On a night when a win would have seen us make history by qualifying for a first-ever European Championship, it so nearly went horribly wrong.
Michael O'Neill's side were trailing 1-0 going into the final seconds - and were down to 10 men. But then Kyle Lafferty struck in the nick of time to keep our hopes very much alive.
The Fermanagh man has scored some vital goals to take Northern Ireland to the brink of qualification - but none more crucial than this.
He reacted fastest after a shot had been blocked, firing high into the net to spark scenes of celebration among the Green and White Army.
"It came at a moment when we were at desperation," a visibly relieved O'Neill said afterwards.
Although not the win fans were hoping for, it felt almost as good.
Cheers and singing reverberated around south Belfast as the crowd streamed out into the night.
The draw means Northern Ireland retain their four-point lead over Hungary.
If they beat Greece - the group's bottom side - in Belfast next month they will qualify for the finals in France.
"We're in a great position," O'Neill added. "If you'd offered us a four-point gap with two games to go we'd have taken it."
Fans arrived at Windsor Park hoping this would be a glorious conclusion to an adventure that began exactly 12 months earlier in Budapest.
A surprise 1-0 win that evening set Northern Ireland on the road to the Euros. Friday night's victory in the Faroe Islands meant one more win would do.
Defeat? Well, that wasn't something the thousands crammed inside Windsor Park on a raucous autumn evening were even contemplating.
The atmosphere had been building through the day as thousands of expectant supporters converged on south Belfast.
As kick-off approached the noise grew.
The game was still scoreless at half-time. Not ideal, but certainly not a disaster.

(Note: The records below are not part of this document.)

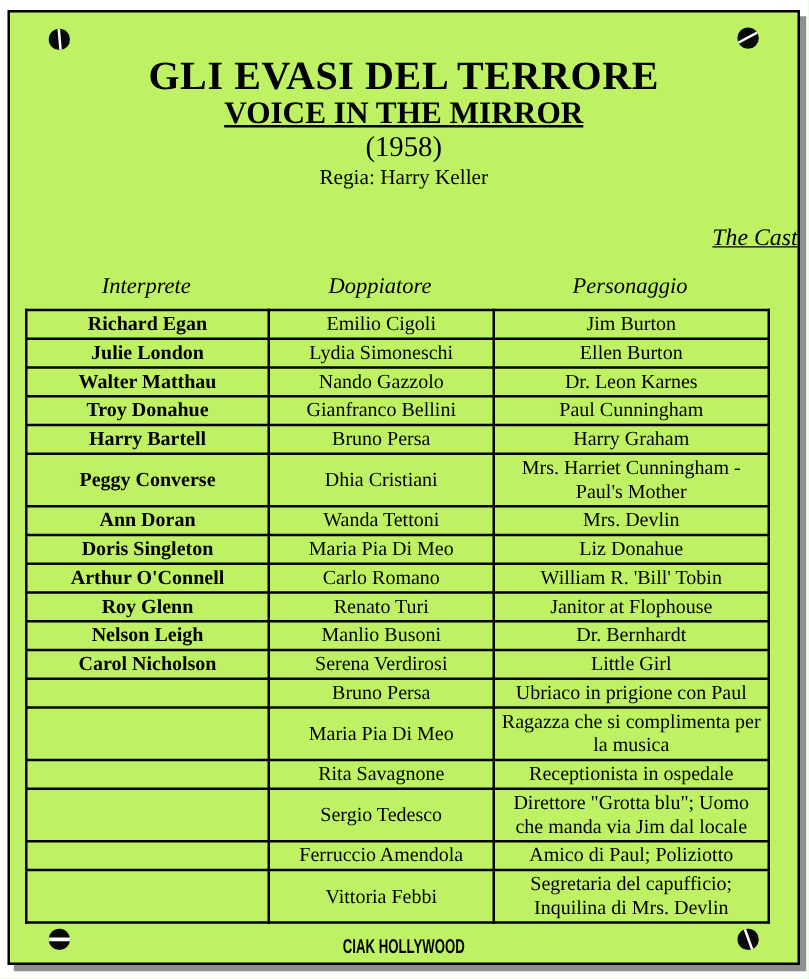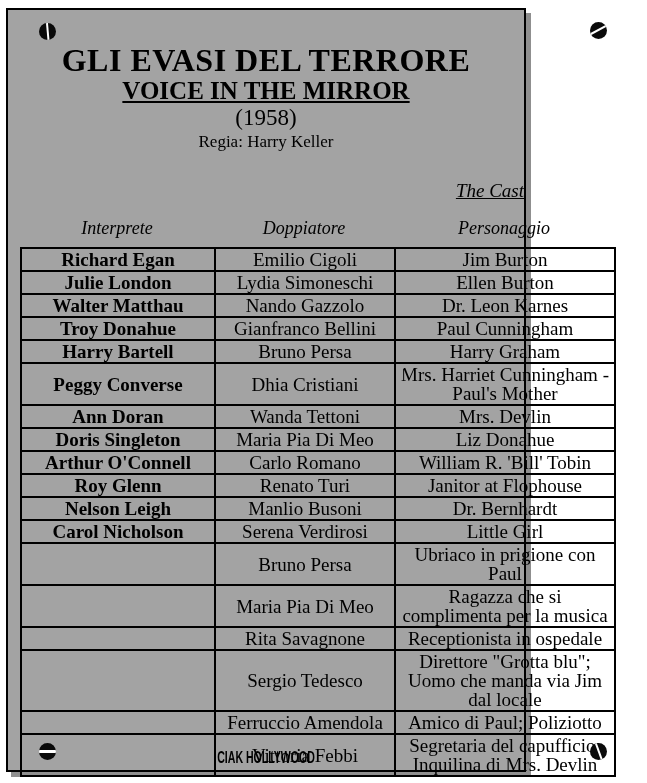"GLI EVASI DEL TERRORE" .frame { background: #a3a3a3 -> #bef264; width: 520px -> 634px }
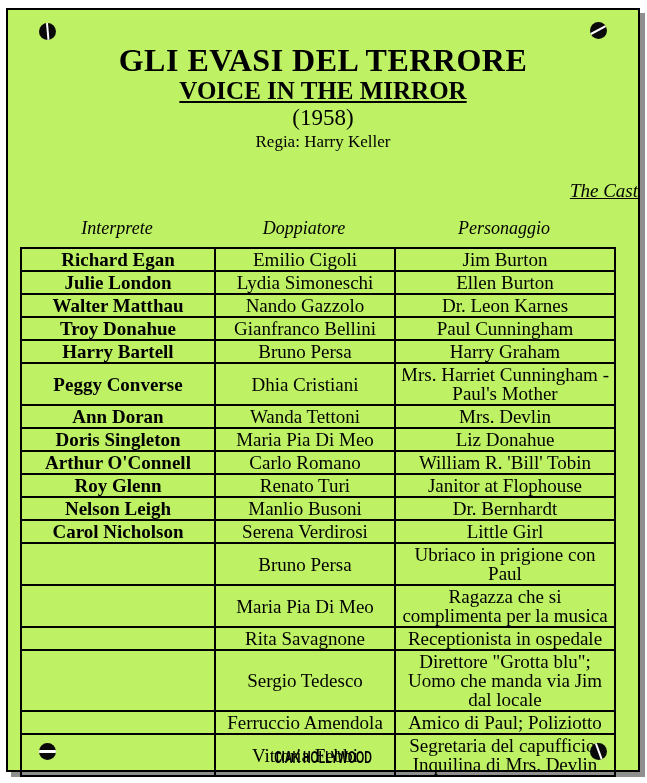"Richard Egan" table.cast td { font-size: 19px -> 16px }
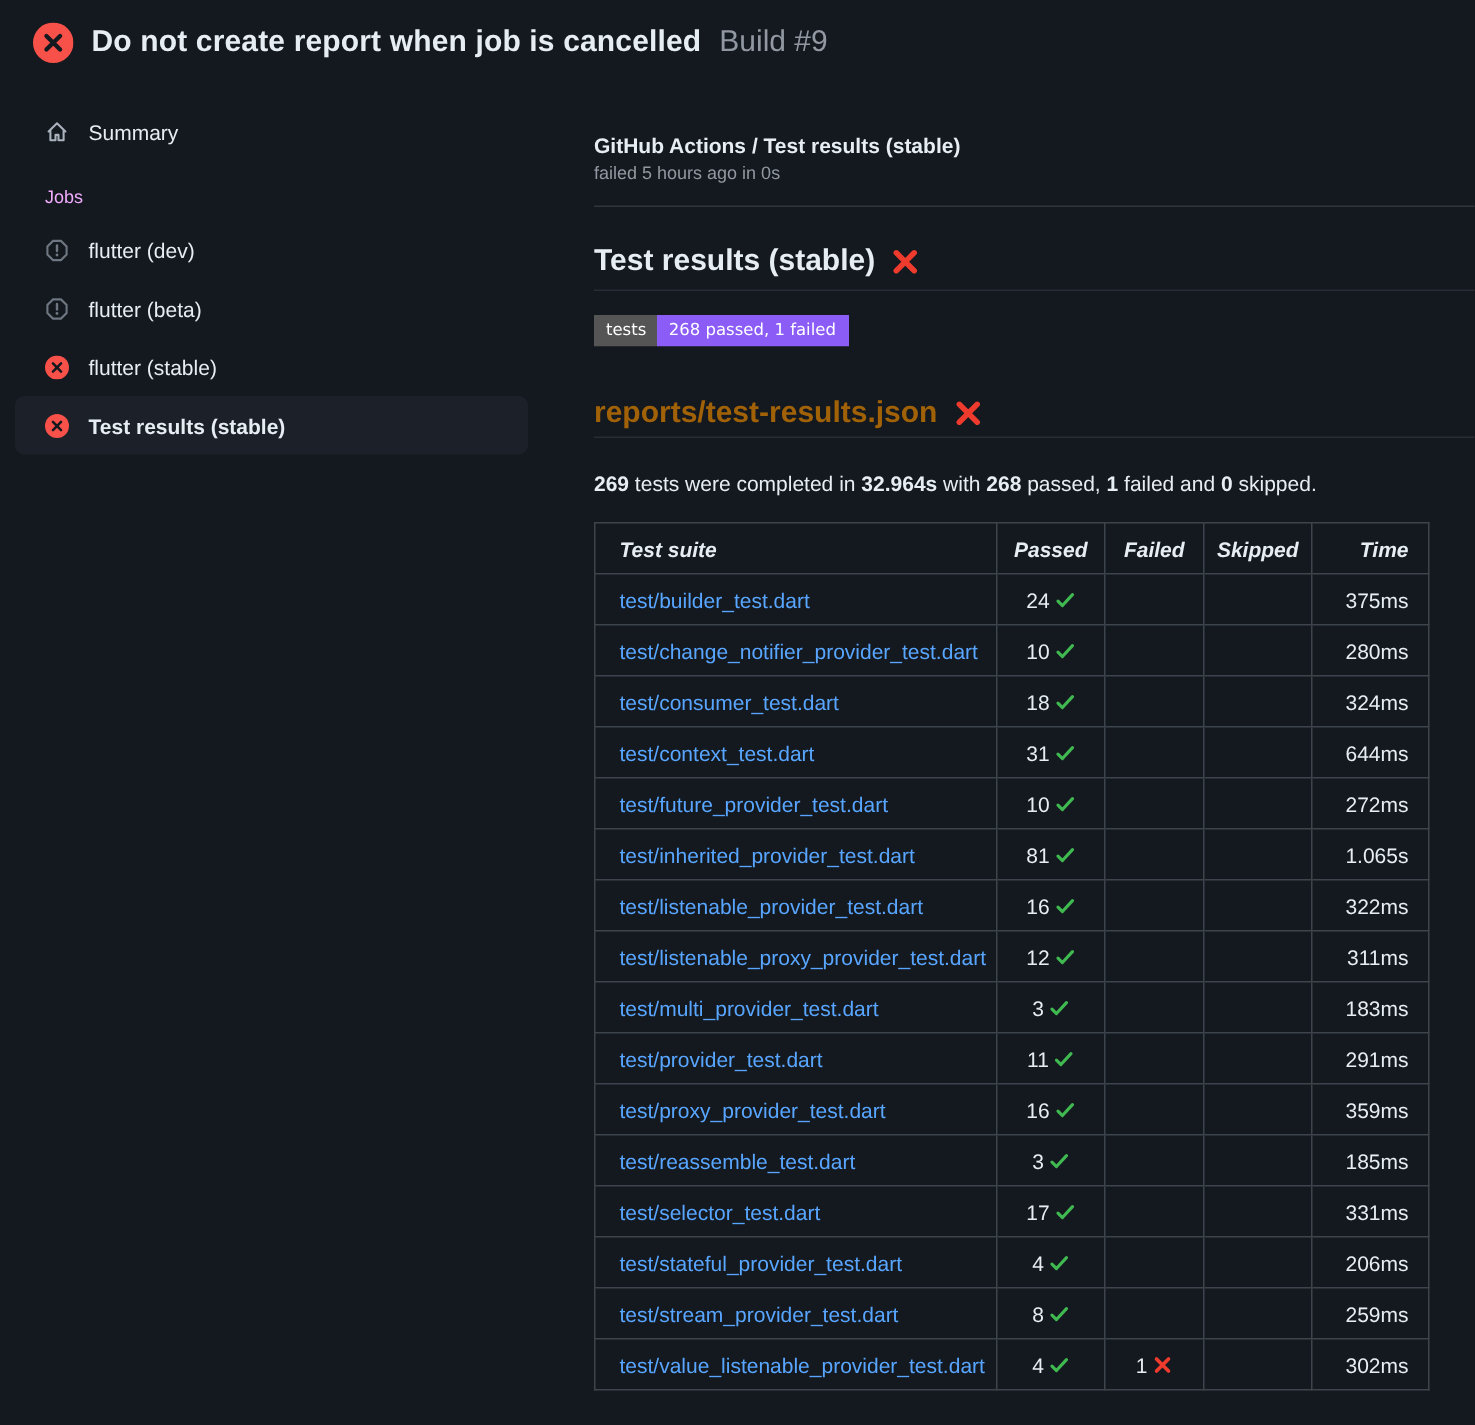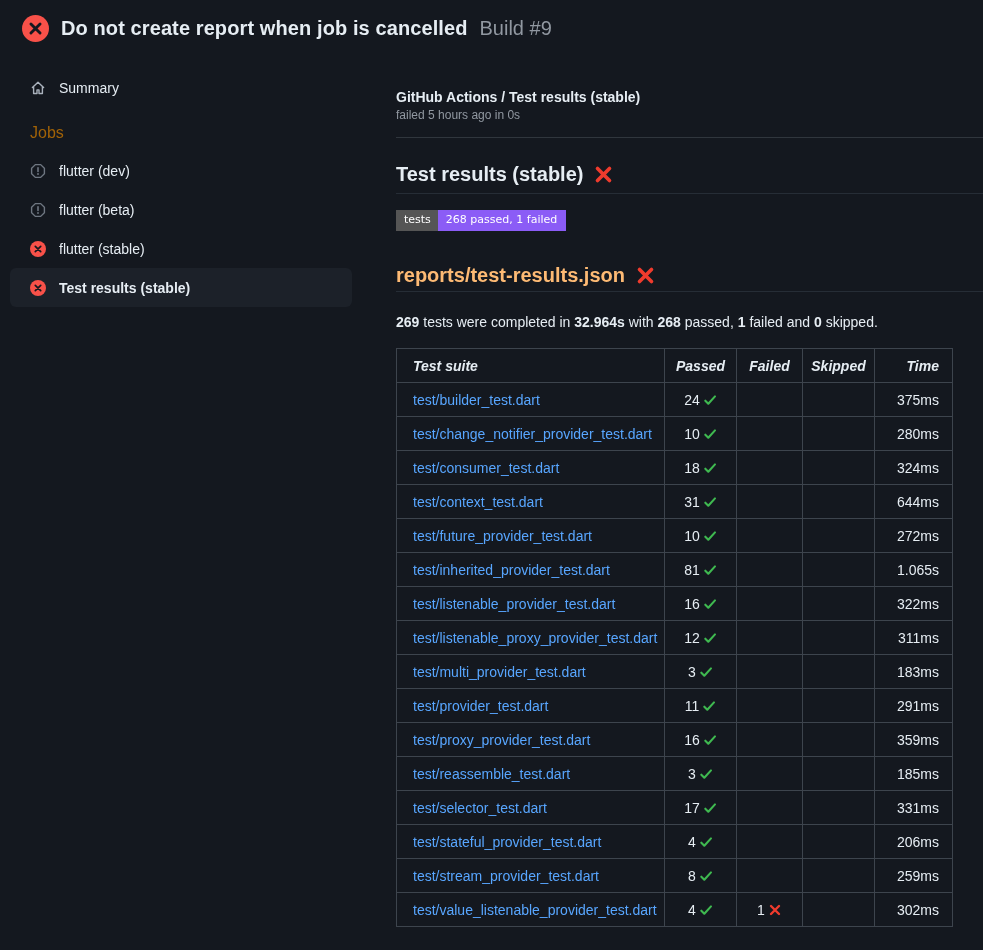"Jobs" .section-label { color: #a16207 -> #f0abfc; font-size: 16px -> 12px }
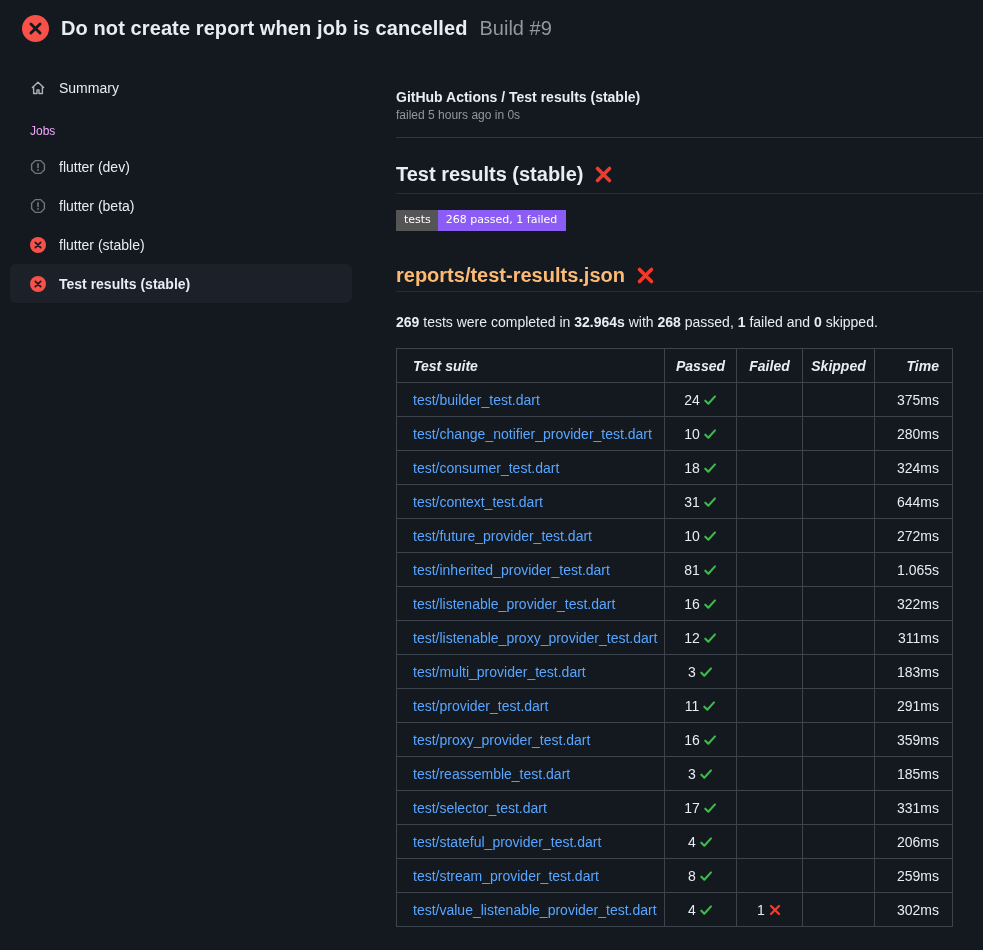"reports/test-results.json" h2.report-heading a { color: #fdba74 -> #a16207 }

Despite a nation's expectation weighing heavily on their shoulders, Northern Ireland looked composed and comfortable on the ball. The official attendance was just over 10,000, but at times it sounded more like 30,000. Those opening 45 minutes were a strange mix of excitement and tension. The dream was so near to being realised. Tantalisingly so. But without a goal it was still just beyond reach.
Shouts of encouragement rained down from the terraces.
Every tackle won, chance created or Hungarian mistake drew more cheers. The away fans, about 1,000 of them, were tucked in a corner of the South Stand.
Dressed in their national colours of red and white, they more than contributed to the atmosphere. The wall of noise continued as the second half got under way, going up a decibel or two when Lafferty almost put Northern Ireland in front. A surging run from Steven Davis further stirred the crowd. Forget (or words to that effect) your Lampard or Stevie Gerrard, they roared.
A long-range drive from Zoltan Gera flashed wide, drawing nervous gasps.
As the minutes ticked down, the game became scrappy.
Northern Ireland were showing signs of tiredness. Then, disaster struck.
With 15 minutes remaining a free-kick was fumbled by the goalkeeper, falling for Richard Guzmics, who fired into the net.
Suddenly the home fans went quiet. The noise was coming from the visiting section.
The minutes which had slowly been ticking by were now slipping away rapidly. So were Northern Ireland's hopes.
A red card for Chris Baird nine minutes from the end left them down to 10 men. Surely that was it.
But the signal of five added minutes gave some belief. Then, bedlam.
Three minutes into stoppage time - and with hope almost gone - Lafferty rescued Northern Ireland's hopes.
Ecstasy on the pitch as he was mobbed by joyous team mates, delirium in the stands.
"You're not singing any more," the Green and White Army taunted the visiting fans.
The final whistle brought the kind of celebrations normally associated with a Northern Ireland win. It wasn't quite. And nor is qualification sealed yet. But it is a massive step closer than it could have been.
Roll on October 8 when we're back at Windsor Park to do it all again.